Eine Produktion größter Missverständnisse. Maler Daniel Richter wundert sich über die Felsenreitschule und meint, sie sei „wie ein Schuhkarton“. Der Zuschauer versteht die Wahl der Bühne nicht. Denn die Verwandlung der Schauplätze ist technisch unmöglich. Warum spielt man nicht Orfeo ed Euridice hier, wohin Glucks Oper passte, und statt ihr Lulu im Festspielhaus? Auch die Regisseurin Vera Nemirova unterliegt einem Irrtum. Sie empfindet die Musik „als einen Klangteppich, der neben den Figuren existiert“, hat also von Alban Bergs Prinzipien und Dramaturgie keine Ahnung. So sieht ihre Inszenierung auch aus.

Ermüdend
Als Verdeutlichung männlicher Fantasien und Wünsche dienen der Griff zum und in den Hosenschlitz, Bein- und Unterleibsgymnastik. Von Erotik, Sinnlichkeit keine Spur. Patricia Petibons Lulu wird zum Sex-Automaten degradiert, dessen Aktivitäten im Verlauf der Handlung den Zuschauer und die Darstellerin ermüden. Nicht die Sängerin. Stimmlich ist die Petibon ausgezeichnet. Von ihrem Text versteht man allerdings kaum ein Wort. Im Gegensatz zu Franz Grundheber, Michael Volle, Thomas Piffka, die Wort und Musik dank klarster Artikulation in der Balance halten. Das versucht auch, nicht immer erfolgreich, Marc Albrecht am Pult der Wiener Philharmoniker.
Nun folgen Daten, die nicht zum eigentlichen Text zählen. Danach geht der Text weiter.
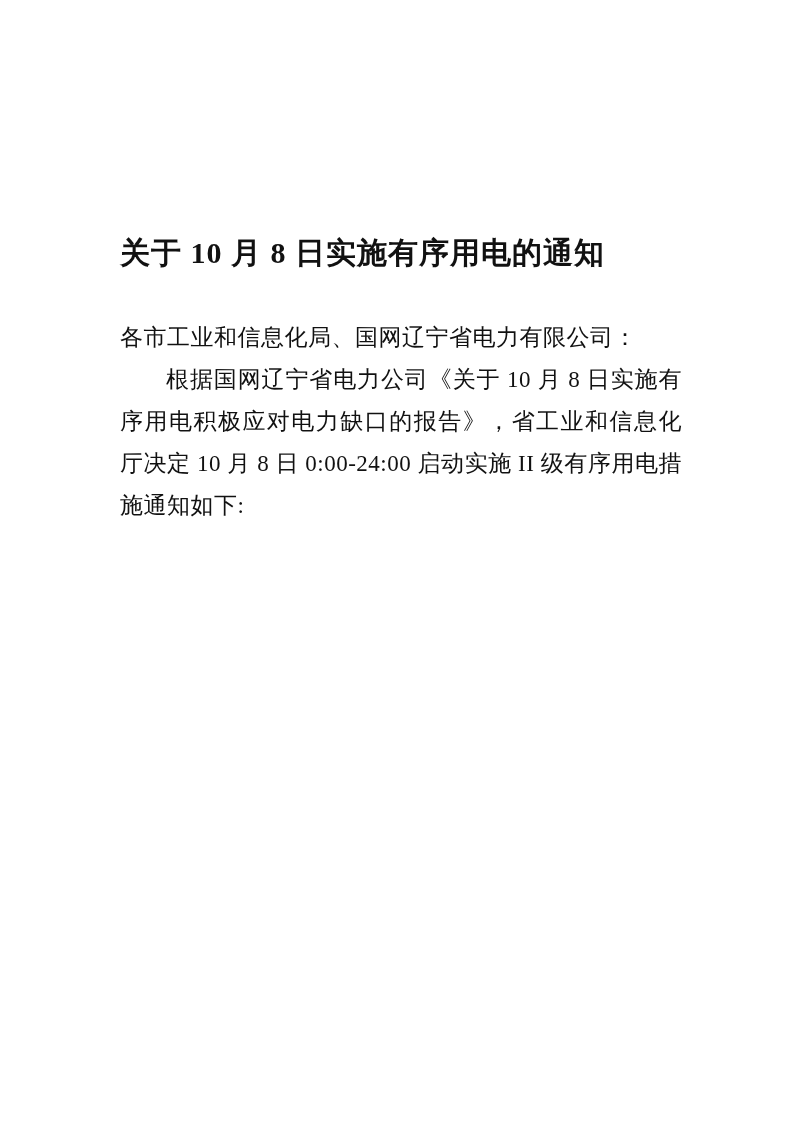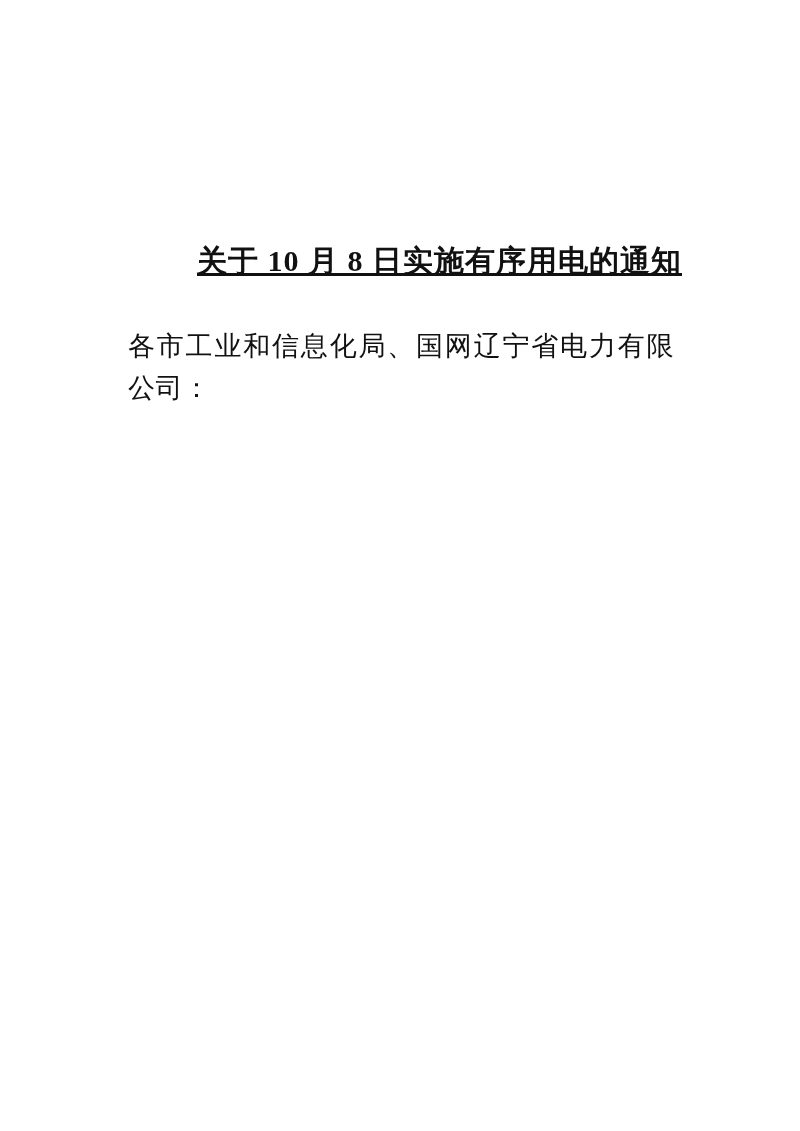--- a/index.html
+++ b/index.html
@@ -13,48 +13,48 @@
     height: 1131px;
     margin: 0 auto;
     background: #ffffff;
     box-sizing: border-box;
     padding: 229px 118px 0 120px;
     font-family: "Liberation Serif", serif;
     color: #111111;
     overflow: hidden;
   }
   .doc-title {
-    margin: 12px 0 44px 0;
+    margin: 4px 0 44px 0;
     font-size: 30px;
     line-height: 40px;
     font-weight: bold;
-    text-align: right;
+    text-align: left;
     letter-spacing: 1px;
     white-space: nowrap;
-    text-decoration: underline;
   }
   .doc-body p {
-    margin: 8px;
-    font-size: 27px;
+    margin: 0;
+    font-size: 23px;
     line-height: 42px;
     text-align: justify;
     letter-spacing: 0.5px;
   }
   .salutation {
     text-indent: 0;
   }
   .para {
     text-indent: 2em;
   }
 </style>
 </head>
 <body>
 
 <div class="page">
   <h1 class="doc-title">关于 10 月 8 日实施有序用电的通知</h1>
 
   <div class="doc-body">
     <p class="salutation">各市工业和信息化局、国网辽宁省电力有限公司：</p>
 
+    <p class="para">根据国网辽宁省电力公司《关于 10 月 8 日实施有序用电积极应对电力缺口的报告》，省工业和信息化厅决定 10 月 8 日 0:00-24:00 启动实施 II 级有序用电措施通知如下:</p>
 
 
   </div>
 </div>
 
 </body></html>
Ein guter, keineswegs überzeugender Anwalt Alban Bergs.

Gucklöcher
Weil Richters Bildtafeln und Vorhänge die Arkaden der Felsenreitschule verbergen, muss die Vorderbühne zu Bergs Musik mehrmals händisch verändert werden. Im Libretto sind zwar alle Szenen penibel genau beschrieben. Aber wen kümmert das heutzutage? Ein bürgerlicher Salon wird durch eine schwarze Pyramide mit Gucklöchern ersetzt, die Pariser Spekulanten-Society agiert zwischen dem Publikum im Zuschauerraum. Die Dachkammer, in der Jack the Ripper Lulu ermordet, wurde zum Zelt im winterlichen Wald. Der Text meint anderes. Missverstanden auch er.